◆ Task material:
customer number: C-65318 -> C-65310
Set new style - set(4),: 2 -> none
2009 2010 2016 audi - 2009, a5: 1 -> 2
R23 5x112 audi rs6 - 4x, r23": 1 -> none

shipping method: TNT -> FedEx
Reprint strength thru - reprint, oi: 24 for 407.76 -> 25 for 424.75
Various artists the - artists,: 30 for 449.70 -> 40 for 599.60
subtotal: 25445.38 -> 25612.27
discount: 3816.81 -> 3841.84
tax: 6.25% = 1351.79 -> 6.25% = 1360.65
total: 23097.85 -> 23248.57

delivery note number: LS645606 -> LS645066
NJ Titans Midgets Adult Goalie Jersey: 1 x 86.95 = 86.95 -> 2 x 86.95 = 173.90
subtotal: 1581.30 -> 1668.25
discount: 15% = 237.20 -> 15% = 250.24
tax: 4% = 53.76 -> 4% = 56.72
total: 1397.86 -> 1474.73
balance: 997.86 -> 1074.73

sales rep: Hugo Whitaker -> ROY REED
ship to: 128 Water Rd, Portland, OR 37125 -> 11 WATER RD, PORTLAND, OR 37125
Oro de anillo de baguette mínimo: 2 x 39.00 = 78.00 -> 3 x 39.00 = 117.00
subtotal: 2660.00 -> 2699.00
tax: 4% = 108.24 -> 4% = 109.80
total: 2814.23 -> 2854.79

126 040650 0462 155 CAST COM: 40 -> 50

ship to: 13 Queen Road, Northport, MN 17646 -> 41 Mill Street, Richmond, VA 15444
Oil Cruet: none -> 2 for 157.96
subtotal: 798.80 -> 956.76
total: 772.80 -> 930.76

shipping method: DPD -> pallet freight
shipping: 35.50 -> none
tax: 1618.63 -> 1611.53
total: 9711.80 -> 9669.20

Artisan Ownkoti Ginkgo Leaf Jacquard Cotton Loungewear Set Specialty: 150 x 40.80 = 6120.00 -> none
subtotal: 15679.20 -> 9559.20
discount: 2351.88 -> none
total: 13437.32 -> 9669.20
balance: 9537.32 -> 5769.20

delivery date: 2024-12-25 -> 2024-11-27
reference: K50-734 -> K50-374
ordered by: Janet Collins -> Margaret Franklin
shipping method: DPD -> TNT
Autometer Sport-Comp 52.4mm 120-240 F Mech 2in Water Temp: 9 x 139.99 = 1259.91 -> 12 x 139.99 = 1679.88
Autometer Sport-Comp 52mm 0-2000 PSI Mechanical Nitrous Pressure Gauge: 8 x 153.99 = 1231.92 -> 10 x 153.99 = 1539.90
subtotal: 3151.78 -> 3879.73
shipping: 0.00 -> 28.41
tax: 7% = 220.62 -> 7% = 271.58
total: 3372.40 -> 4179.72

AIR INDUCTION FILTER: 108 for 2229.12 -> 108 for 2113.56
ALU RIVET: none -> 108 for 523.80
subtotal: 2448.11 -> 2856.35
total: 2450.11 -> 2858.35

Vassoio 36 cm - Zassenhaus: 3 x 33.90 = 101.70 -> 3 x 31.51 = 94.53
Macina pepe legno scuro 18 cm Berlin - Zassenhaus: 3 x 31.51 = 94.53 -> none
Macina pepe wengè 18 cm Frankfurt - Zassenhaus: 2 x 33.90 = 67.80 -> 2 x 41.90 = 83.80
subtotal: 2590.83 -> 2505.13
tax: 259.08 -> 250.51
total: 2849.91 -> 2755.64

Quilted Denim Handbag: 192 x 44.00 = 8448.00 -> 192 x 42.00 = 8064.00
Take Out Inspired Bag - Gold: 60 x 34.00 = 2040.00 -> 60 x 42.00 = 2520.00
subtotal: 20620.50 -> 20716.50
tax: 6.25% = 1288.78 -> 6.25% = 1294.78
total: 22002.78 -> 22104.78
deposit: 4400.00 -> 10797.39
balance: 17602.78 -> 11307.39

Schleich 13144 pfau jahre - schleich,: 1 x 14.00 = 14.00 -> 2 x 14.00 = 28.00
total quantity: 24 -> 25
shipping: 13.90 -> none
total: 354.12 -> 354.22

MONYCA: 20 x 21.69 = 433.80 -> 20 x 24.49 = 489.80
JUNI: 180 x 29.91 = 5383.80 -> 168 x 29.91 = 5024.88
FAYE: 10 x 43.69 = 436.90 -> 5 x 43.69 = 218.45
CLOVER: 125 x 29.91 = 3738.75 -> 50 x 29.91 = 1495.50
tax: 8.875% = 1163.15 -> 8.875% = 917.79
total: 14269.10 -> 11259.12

◆ Problem to work on:
Retype the lines above, keeping every character.

◆ Reply:
customer number: C-65318 -> C-65310
Set new style - set(4),: 2 -> none
2009 2010 2016 audi - 2009, a5: 1 -> 2
R23 5x112 audi rs6 - 4x, r23": 1 -> none

shipping method: TNT -> FedEx
Reprint strength thru - reprint, oi: 24 for 407.76 -> 25 for 424.75
Various artists the - artists,: 30 for 449.70 -> 40 for 599.60
subtotal: 25445.38 -> 25612.27
discount: 3816.81 -> 3841.84
tax: 6.25% = 1351.79 -> 6.25% = 1360.65
total: 23097.85 -> 23248.57

delivery note number: LS645606 -> LS645066
NJ Titans Midgets Adult Goalie Jersey: 1 x 86.95 = 86.95 -> 2 x 86.95 = 173.90
subtotal: 1581.30 -> 1668.25
discount: 15% = 237.20 -> 15% = 250.24
tax: 4% = 53.76 -> 4% = 56.72
total: 1397.86 -> 1474.73
balance: 997.86 -> 1074.73

sales rep: Hugo Whitaker -> ROY REED
ship to: 128 Water Rd, Portland, OR 37125 -> 11 WATER RD, PORTLAND, OR 37125
Oro de anillo de baguette mínimo: 2 x 39.00 = 78.00 -> 3 x 39.00 = 117.00
subtotal: 2660.00 -> 2699.00
tax: 4% = 108.24 -> 4% = 109.80
total: 2814.23 -> 2854.79

126 040650 0462 155 CAST COM: 40 -> 50

ship to: 13 Queen Road, Northport, MN 17646 -> 41 Mill Street, Richmond, VA 15444
Oil Cruet: none -> 2 for 157.96
subtotal: 798.80 -> 956.76
total: 772.80 -> 930.76

shipping method: DPD -> pallet freight
shipping: 35.50 -> none
tax: 1618.63 -> 1611.53
total: 9711.80 -> 9669.20

Artisan Ownkoti Ginkgo Leaf Jacquard Cotton Loungewear Set Specialty: 150 x 40.80 = 6120.00 -> none
subtotal: 15679.20 -> 9559.20
discount: 2351.88 -> none
total: 13437.32 -> 9669.20
balance: 9537.32 -> 5769.20

delivery date: 2024-12-25 -> 2024-11-27
reference: K50-734 -> K50-374
ordered by: Janet Collins -> Margaret Franklin
shipping method: DPD -> TNT
Autometer Sport-Comp 52.4mm 120-240 F Mech 2in Water Temp: 9 x 139.99 = 1259.91 -> 12 x 139.99 = 1679.88
Autometer Sport-Comp 52mm 0-2000 PSI Mechanical Nitrous Pressure Gauge: 8 x 153.99 = 1231.92 -> 10 x 153.99 = 1539.90
subtotal: 3151.78 -> 3879.73
shipping: 0.00 -> 28.41
tax: 7% = 220.62 -> 7% = 271.58
total: 3372.40 -> 4179.72

AIR INDUCTION FILTER: 108 for 2229.12 -> 108 for 2113.56
ALU RIVET: none -> 108 for 523.80
subtotal: 2448.11 -> 2856.35
total: 2450.11 -> 2858.35

Vassoio 36 cm - Zassenhaus: 3 x 33.90 = 101.70 -> 3 x 31.51 = 94.53
Macina pepe legno scuro 18 cm Berlin - Zassenhaus: 3 x 31.51 = 94.53 -> none
Macina pepe wengè 18 cm Frankfurt - Zassenhaus: 2 x 33.90 = 67.80 -> 2 x 41.90 = 83.80
subtotal: 2590.83 -> 2505.13
tax: 259.08 -> 250.51
total: 2849.91 -> 2755.64

Quilted Denim Handbag: 192 x 44.00 = 8448.00 -> 192 x 42.00 = 8064.00
Take Out Inspired Bag - Gold: 60 x 34.00 = 2040.00 -> 60 x 42.00 = 2520.00
subtotal: 20620.50 -> 20716.50
tax: 6.25% = 1288.78 -> 6.25% = 1294.78
total: 22002.78 -> 22104.78
deposit: 4400.00 -> 10797.39
balance: 17602.78 -> 11307.39

Schleich 13144 pfau jahre - schleich,: 1 x 14.00 = 14.00 -> 2 x 14.00 = 28.00
total quantity: 24 -> 25
shipping: 13.90 -> none
total: 354.12 -> 354.22

MONYCA: 20 x 21.69 = 433.80 -> 20 x 24.49 = 489.80
JUNI: 180 x 29.91 = 5383.80 -> 168 x 29.91 = 5024.88
FAYE: 10 x 43.69 = 436.90 -> 5 x 43.69 = 218.45
CLOVER: 125 x 29.91 = 3738.75 -> 50 x 29.91 = 1495.50
tax: 8.875% = 1163.15 -> 8.875% = 917.79
total: 14269.10 -> 11259.12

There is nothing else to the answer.